┌──

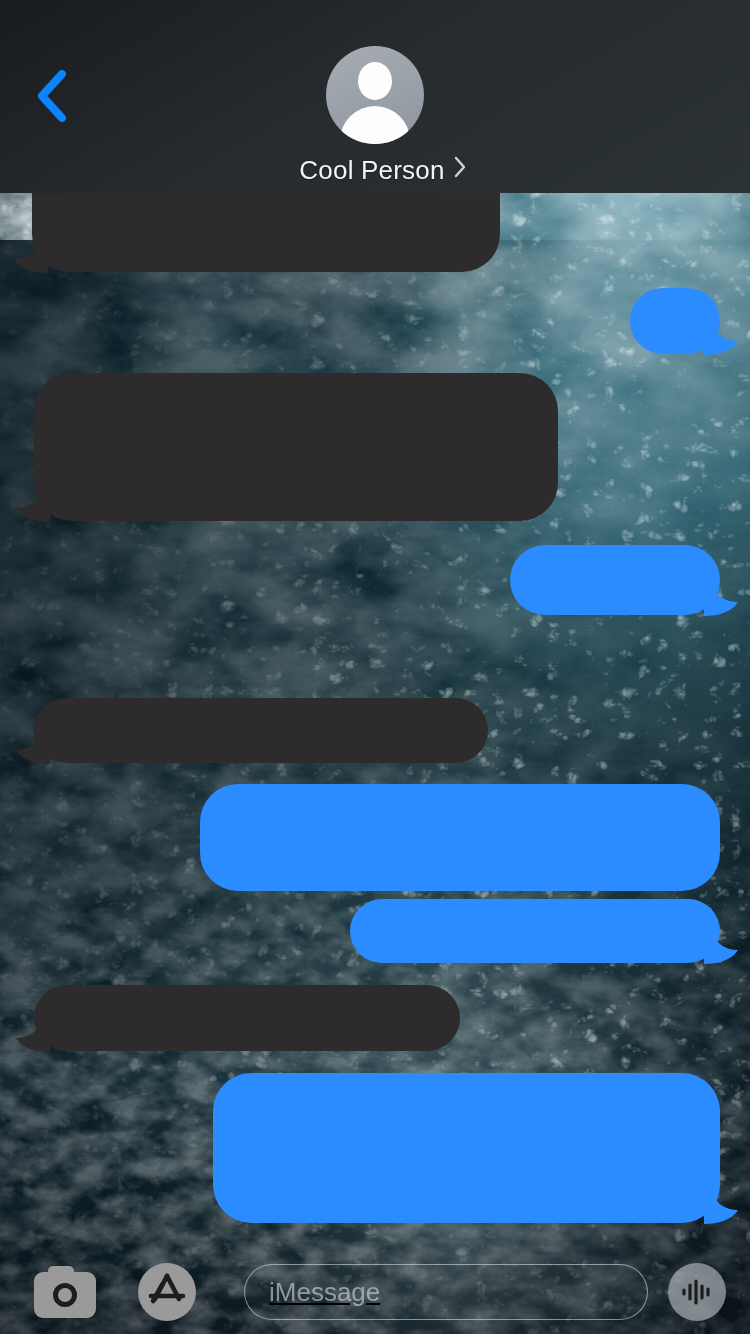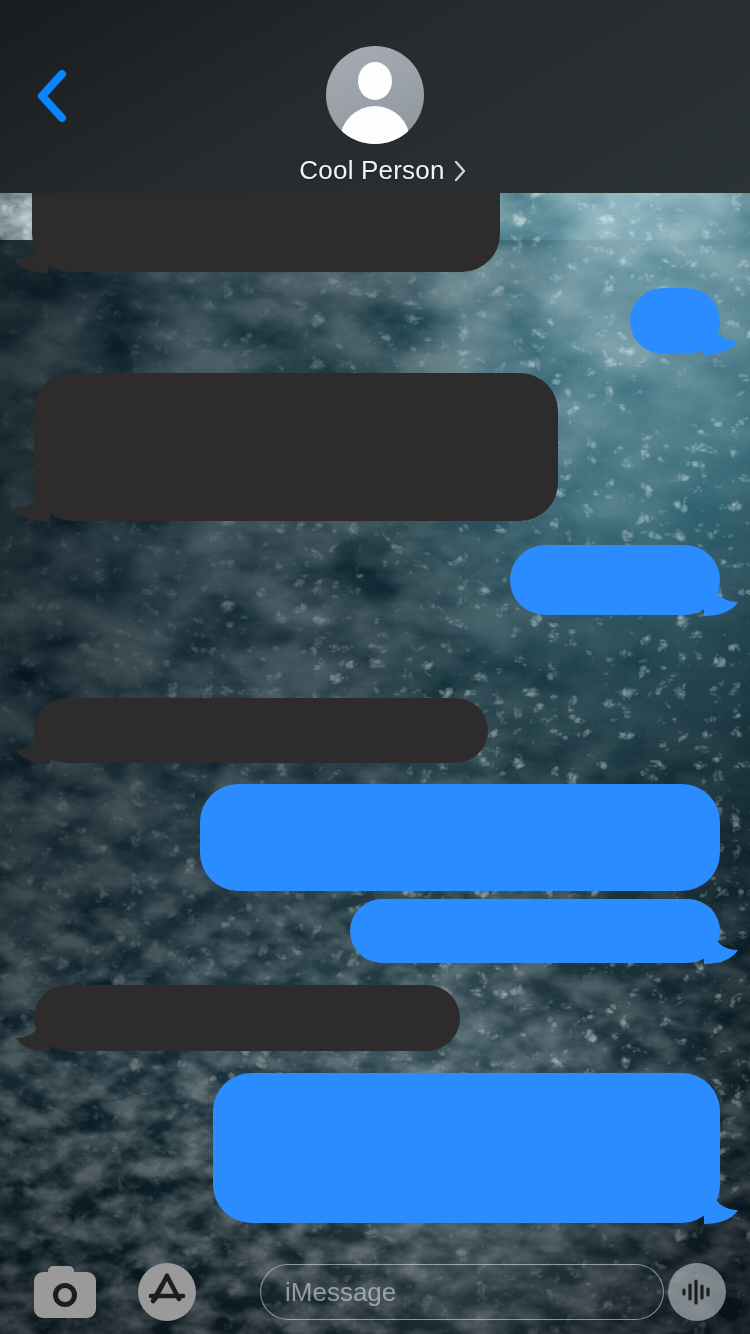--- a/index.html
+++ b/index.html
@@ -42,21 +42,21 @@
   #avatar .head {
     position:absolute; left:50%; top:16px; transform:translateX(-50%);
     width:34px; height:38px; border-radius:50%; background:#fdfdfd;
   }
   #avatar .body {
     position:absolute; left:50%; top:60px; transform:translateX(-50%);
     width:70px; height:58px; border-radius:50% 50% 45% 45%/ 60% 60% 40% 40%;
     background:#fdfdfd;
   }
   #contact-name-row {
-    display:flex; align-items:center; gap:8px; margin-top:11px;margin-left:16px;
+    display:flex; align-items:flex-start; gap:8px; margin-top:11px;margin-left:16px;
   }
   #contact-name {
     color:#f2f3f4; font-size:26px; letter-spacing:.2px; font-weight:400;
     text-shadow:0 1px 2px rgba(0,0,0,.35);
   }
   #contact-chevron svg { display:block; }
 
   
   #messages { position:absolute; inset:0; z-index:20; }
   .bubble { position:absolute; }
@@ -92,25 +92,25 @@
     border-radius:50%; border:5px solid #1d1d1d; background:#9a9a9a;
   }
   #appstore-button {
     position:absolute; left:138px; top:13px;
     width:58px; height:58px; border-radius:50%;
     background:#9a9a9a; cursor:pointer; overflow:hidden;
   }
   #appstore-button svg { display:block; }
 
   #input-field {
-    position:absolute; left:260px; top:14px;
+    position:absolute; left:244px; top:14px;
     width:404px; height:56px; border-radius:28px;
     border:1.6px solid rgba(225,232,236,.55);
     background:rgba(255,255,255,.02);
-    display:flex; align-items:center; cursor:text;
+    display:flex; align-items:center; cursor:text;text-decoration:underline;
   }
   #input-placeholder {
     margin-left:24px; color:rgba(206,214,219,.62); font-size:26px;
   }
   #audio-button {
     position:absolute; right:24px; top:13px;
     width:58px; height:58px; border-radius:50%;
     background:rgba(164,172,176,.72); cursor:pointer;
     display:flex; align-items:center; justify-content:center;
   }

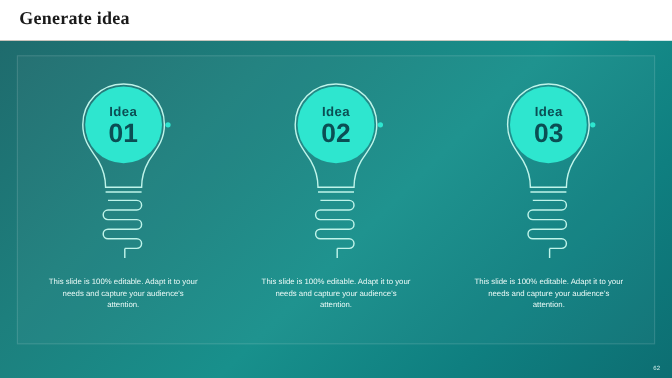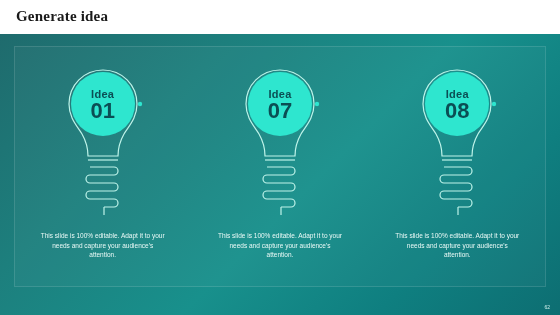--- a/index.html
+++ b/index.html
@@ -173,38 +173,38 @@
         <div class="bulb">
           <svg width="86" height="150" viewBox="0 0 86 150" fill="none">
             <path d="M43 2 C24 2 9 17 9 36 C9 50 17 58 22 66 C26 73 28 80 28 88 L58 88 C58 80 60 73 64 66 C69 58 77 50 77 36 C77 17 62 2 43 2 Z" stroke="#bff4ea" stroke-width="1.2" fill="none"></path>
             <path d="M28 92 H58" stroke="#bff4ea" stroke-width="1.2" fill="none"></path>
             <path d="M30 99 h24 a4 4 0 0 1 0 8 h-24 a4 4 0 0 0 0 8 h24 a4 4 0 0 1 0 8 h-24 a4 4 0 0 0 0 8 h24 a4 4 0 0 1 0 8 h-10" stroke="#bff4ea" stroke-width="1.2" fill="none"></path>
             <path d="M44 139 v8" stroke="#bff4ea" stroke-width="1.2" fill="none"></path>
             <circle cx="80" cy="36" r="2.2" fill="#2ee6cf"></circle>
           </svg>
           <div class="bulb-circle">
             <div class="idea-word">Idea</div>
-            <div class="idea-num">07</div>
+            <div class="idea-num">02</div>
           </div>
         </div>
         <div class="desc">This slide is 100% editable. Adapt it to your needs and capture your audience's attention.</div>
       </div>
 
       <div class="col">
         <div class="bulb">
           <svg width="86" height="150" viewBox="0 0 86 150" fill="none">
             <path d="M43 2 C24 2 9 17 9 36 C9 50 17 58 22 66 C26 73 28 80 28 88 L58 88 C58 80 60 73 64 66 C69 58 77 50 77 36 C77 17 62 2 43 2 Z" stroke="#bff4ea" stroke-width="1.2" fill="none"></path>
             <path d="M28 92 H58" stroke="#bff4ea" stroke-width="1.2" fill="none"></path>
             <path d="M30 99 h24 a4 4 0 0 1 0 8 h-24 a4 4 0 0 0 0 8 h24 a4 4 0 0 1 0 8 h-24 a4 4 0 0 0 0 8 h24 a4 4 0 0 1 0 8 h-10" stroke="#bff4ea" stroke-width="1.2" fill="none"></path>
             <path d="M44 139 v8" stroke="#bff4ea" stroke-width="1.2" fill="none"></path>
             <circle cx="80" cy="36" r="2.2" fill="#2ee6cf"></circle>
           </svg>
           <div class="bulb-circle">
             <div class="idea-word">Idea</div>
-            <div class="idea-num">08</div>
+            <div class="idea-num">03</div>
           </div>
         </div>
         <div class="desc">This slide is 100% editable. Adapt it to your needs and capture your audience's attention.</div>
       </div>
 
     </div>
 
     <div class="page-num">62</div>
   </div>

└──

* _Directions for this task_: The answer should consist of every line above in which "border" appears.

* _Response to the task_:
     width:34px; height:38px; border-radius:50%; background:#fdfdfd;
     width:70px; height:58px; border-radius:50% 50% 45% 45%/ 60% 60% 40% 40%;
     border-radius:50%; border:5px solid #1d1d1d; background:#9a9a9a;
     width:58px; height:58px; border-radius:50%;
     width:404px; height:56px; border-radius:28px;
     border:1.6px solid rgba(225,232,236,.55);
     width:58px; height:58px; border-radius:50%;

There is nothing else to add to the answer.